Pillai, S, Duvvuru, S, Bhatnagar, P, Foster, W, Farmen, M, Shankar, S, Harris, C, Bastyr, E, Hoogwerf, B, Haupt, A
The pharmacogenomics journal. 2018;(3):487-493
Abstract
Basal insulin peglispro (BIL) is a novel insulin with hepato-preferential action. In phase 3 trials, BIL showed significantly improved glycemic control but higher levels of transaminases (alanine aminotransferase (ALT) and aspartate aminotransferase (AST)), triglycerides (TGs) and liver fat content (LFC) compared with insulin glargine (GL).
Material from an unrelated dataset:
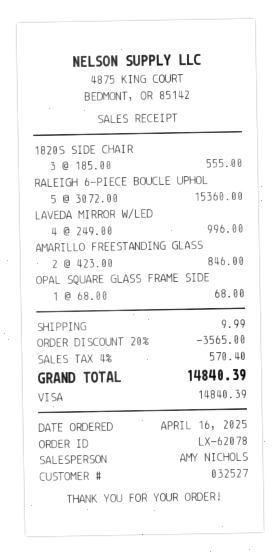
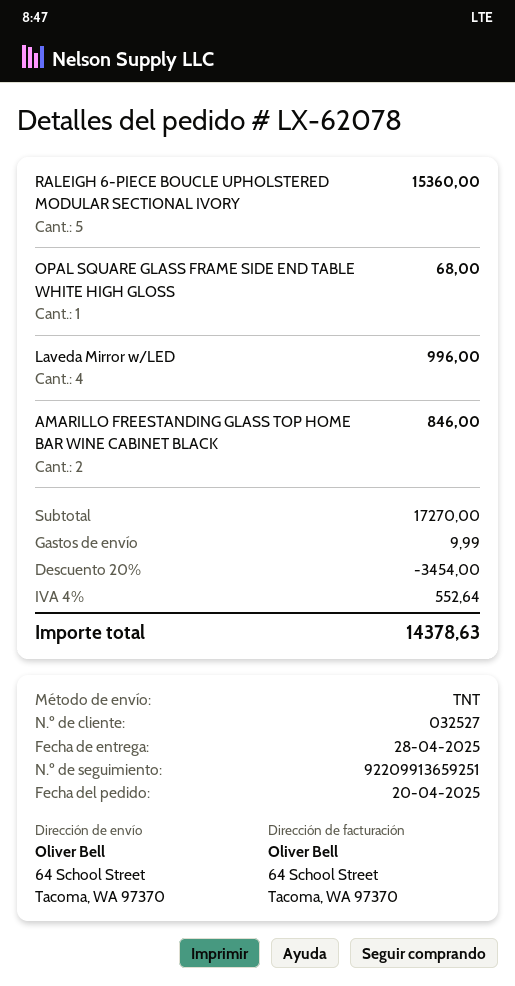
order date: 2025-04-16 -> 2025-04-20
1820S SIDE CHAIR: 3 for 555.00 -> none
discount: 20% = 3565.00 -> 20% = 3454.00
tax: 4% = 570.40 -> 4% = 552.64
total: 14840.39 -> 14378.63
As variants in PNPLA3 (I148M) and TM6SF2 (E167K) are associated with nonalcoholic fatty liver disease, we assessed these variants in type 2 diabetes (T2D) patients randomized to receive BIL (n=1822) or GL (n=1270) in three phase 3 trials. Magnetic resonance imaging assessments of LFC were conducted in a subset of patients (n=296). Analyses showed α-corrected significant increases in change from baseline in AST (P=0.0004) and nominal increases in ALT (P=0.019), and LFC (P=0.035) for PNPLA3 (148M/M) genotypes in the BIL arm at 26 weeks but no significant associations in GL. PNPLA3 (148M/M) was also associated with increases in total cholesterol (P=0.014) and low-density lipoprotein cholesterol (P=0.005) but not with hemoglobin A1c or TG. T2D patients with the PNPLA3 (148M/M) genotype treated with BIL may be more susceptible to increased liver fat deposition. The current data provide further insights into the biological role of PNPLA3 in lipid metabolism.